What the task asks: Repeat exactly, and only, the lines below starting at the line that contains "column Corrected |" and ending at the line that contains "Mean | VAT: 4.22 -> 5.76", inclusive of both.

Excerpted data:
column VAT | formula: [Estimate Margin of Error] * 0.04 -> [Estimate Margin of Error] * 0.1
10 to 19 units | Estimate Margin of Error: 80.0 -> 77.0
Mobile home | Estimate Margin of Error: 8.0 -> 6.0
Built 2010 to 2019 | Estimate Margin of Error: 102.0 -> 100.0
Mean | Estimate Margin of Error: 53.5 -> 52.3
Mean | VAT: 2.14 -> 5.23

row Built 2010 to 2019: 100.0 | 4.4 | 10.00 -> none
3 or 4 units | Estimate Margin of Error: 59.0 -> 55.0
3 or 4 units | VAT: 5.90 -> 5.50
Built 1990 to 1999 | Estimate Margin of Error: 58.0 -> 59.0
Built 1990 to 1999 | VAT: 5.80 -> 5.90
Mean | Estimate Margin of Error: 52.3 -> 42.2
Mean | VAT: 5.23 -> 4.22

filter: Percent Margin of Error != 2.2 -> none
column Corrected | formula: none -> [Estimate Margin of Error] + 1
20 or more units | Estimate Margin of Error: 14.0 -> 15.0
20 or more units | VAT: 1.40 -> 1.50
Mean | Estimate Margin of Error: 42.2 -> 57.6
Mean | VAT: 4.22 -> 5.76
* * *
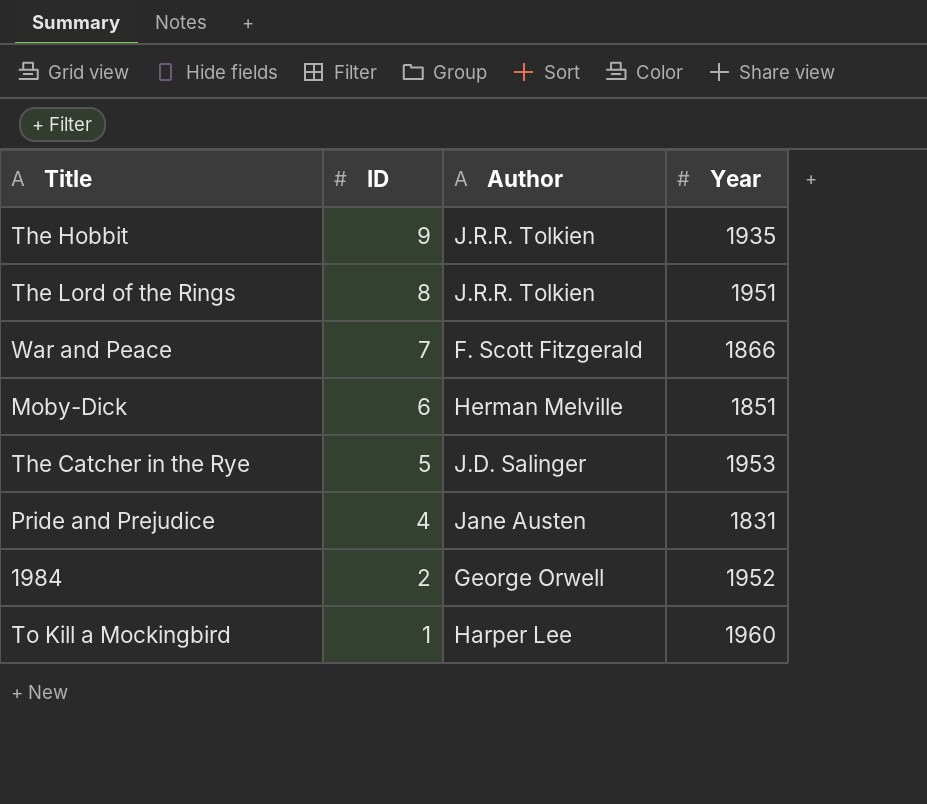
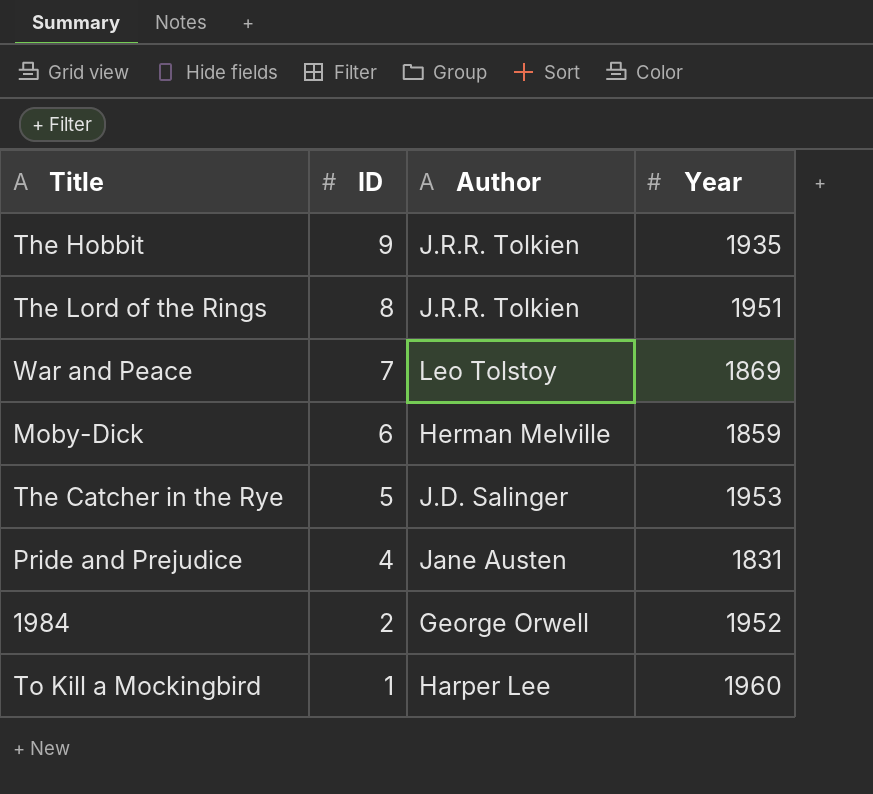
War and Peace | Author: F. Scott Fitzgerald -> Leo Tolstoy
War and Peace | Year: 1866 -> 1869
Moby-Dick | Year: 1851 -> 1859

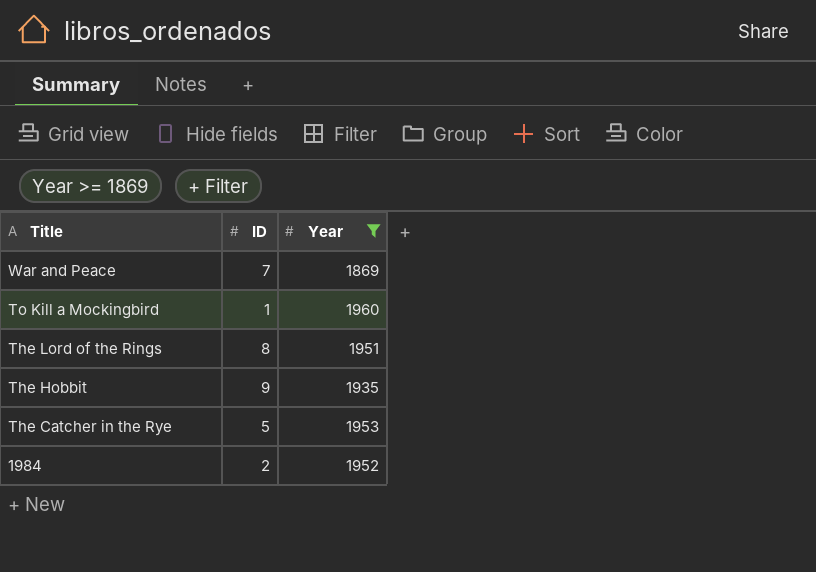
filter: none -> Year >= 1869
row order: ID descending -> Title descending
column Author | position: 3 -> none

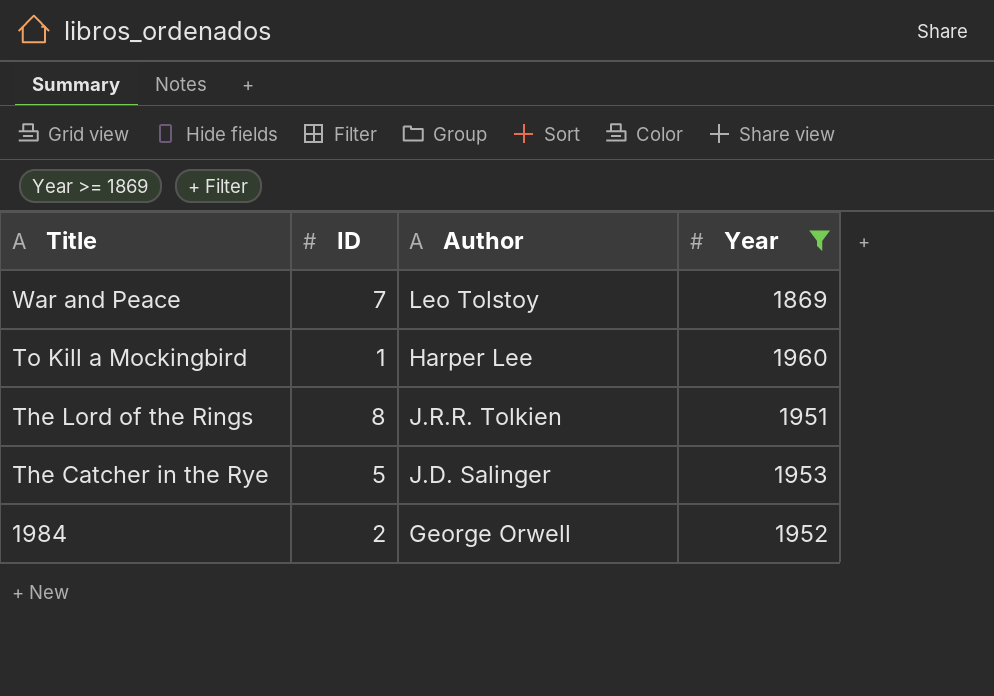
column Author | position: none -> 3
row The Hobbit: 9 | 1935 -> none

Expected output:
column Corrected | formula: none -> [Estimate Margin of Error] + 1
20 or more units | Estimate Margin of Error: 14.0 -> 15.0
20 or more units | VAT: 1.40 -> 1.50
Mean | Estimate Margin of Error: 42.2 -> 57.6
Mean | VAT: 4.22 -> 5.76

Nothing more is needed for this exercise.